## PROBLEM REQUIREMENTS
Repeat the stretch of entries below from the line with "- BLACKOUT bot" through the line with "- Aligned and". Include both ends and add nothing.
Segment Start: DATA RECORDS
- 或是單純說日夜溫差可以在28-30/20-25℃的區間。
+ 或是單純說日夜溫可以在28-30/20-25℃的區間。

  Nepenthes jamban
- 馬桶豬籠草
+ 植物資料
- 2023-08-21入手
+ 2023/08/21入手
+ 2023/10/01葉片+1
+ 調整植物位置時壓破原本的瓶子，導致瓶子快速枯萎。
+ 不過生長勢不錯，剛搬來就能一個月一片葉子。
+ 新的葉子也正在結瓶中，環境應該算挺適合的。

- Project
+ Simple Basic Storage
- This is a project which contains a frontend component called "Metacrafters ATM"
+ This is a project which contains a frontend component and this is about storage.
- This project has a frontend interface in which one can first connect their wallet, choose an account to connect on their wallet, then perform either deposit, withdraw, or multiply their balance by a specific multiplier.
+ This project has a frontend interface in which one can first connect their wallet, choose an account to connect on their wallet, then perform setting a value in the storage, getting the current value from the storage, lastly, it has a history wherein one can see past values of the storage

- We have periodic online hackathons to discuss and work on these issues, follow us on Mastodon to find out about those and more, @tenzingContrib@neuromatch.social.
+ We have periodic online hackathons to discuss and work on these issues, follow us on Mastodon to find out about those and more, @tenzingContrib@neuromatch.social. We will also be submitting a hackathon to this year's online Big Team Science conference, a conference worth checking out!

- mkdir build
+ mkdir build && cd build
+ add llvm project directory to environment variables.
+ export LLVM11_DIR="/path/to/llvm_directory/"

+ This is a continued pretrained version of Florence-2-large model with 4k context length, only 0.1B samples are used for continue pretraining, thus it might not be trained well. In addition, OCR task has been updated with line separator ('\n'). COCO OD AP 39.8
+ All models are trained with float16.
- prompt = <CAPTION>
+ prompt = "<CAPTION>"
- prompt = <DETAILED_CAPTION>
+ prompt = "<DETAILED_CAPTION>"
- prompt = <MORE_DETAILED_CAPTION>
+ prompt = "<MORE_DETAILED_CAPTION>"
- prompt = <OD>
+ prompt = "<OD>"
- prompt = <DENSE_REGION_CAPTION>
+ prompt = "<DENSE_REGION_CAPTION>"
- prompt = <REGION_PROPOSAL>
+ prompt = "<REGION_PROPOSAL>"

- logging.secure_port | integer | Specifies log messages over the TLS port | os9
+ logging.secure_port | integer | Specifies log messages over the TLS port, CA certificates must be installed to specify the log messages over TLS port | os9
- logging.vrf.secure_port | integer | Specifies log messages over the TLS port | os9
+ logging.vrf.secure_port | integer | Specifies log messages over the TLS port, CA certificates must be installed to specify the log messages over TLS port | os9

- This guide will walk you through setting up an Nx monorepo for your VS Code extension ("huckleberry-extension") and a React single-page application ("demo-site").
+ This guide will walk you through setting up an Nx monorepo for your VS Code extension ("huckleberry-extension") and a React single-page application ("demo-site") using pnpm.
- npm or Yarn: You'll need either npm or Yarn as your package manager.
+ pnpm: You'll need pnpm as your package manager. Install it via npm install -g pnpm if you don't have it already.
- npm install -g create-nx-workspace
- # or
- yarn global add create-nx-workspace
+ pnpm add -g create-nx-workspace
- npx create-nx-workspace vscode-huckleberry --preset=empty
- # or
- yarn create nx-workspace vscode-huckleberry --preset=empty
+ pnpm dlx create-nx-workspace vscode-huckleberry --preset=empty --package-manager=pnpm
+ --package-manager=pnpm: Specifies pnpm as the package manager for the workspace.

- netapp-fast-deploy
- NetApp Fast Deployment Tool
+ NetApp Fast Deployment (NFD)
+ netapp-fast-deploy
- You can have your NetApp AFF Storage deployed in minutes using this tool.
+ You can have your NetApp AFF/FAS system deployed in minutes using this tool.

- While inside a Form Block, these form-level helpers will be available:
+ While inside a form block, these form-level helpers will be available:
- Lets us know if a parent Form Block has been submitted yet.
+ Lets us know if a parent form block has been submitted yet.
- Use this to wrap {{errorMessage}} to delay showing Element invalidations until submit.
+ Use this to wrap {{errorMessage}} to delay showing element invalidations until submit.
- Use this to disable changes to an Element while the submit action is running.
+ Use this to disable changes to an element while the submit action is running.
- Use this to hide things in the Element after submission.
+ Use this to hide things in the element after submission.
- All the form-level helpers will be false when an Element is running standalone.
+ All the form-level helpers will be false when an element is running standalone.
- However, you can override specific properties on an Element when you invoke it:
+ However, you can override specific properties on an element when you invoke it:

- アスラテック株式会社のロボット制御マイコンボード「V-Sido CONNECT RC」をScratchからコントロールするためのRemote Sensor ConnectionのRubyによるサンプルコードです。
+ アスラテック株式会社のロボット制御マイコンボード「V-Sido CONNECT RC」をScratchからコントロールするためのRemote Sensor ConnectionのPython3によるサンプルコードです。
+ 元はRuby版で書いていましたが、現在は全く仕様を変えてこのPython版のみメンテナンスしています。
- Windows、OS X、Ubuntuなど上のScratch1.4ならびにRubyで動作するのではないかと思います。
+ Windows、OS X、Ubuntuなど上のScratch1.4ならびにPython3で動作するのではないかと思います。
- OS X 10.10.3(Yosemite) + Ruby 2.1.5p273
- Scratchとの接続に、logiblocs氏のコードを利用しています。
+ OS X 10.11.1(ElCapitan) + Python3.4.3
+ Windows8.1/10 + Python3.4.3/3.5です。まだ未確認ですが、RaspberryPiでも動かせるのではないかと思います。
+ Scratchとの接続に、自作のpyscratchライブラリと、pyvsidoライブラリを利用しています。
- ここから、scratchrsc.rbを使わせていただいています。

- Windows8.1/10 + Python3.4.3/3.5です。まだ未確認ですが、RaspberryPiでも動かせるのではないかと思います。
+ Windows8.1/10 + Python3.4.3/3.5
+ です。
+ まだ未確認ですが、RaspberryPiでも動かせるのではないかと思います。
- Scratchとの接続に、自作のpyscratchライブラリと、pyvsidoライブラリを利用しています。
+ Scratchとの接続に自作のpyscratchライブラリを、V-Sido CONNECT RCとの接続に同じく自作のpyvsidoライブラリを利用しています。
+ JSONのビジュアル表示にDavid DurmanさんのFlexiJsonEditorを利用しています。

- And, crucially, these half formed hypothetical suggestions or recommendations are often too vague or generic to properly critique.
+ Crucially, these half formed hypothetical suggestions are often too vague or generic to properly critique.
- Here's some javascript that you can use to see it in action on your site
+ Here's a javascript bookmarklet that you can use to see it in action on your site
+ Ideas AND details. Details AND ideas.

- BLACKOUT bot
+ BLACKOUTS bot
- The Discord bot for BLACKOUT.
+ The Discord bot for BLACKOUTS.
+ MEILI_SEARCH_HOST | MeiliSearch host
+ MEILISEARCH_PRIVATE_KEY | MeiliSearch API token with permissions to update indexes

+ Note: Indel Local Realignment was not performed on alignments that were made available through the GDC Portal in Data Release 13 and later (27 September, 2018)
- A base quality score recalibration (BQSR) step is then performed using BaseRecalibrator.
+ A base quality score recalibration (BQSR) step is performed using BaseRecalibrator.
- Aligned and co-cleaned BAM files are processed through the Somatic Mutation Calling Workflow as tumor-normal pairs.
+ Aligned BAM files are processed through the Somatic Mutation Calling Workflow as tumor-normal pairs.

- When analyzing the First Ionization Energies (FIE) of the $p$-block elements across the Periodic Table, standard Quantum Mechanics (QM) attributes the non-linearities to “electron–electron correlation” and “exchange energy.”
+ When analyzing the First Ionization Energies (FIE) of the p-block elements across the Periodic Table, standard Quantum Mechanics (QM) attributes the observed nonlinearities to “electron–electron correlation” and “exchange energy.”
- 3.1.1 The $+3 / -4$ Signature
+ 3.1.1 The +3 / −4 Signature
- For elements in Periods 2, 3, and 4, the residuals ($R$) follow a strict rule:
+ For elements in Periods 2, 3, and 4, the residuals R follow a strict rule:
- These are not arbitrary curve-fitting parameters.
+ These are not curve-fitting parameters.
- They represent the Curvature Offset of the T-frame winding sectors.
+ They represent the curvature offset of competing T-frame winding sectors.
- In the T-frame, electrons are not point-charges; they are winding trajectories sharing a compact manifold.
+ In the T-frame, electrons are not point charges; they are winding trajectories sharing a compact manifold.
Segment End: DATA RECORDS
## WRITTEN REPLY
- BLACKOUT bot
+ BLACKOUTS bot
- The Discord bot for BLACKOUT.
+ The Discord bot for BLACKOUTS.
+ MEILI_SEARCH_HOST | MeiliSearch host
+ MEILISEARCH_PRIVATE_KEY | MeiliSearch API token with permissions to update indexes

+ Note: Indel Local Realignment was not performed on alignments that were made available through the GDC Portal in Data Release 13 and later (27 September, 2018)
- A base quality score recalibration (BQSR) step is then performed using BaseRecalibrator.
+ A base quality score recalibration (BQSR) step is performed using BaseRecalibrator.
- Aligned and co-cleaned BAM files are processed through the Somatic Mutation Calling Workflow as tumor-normal pairs.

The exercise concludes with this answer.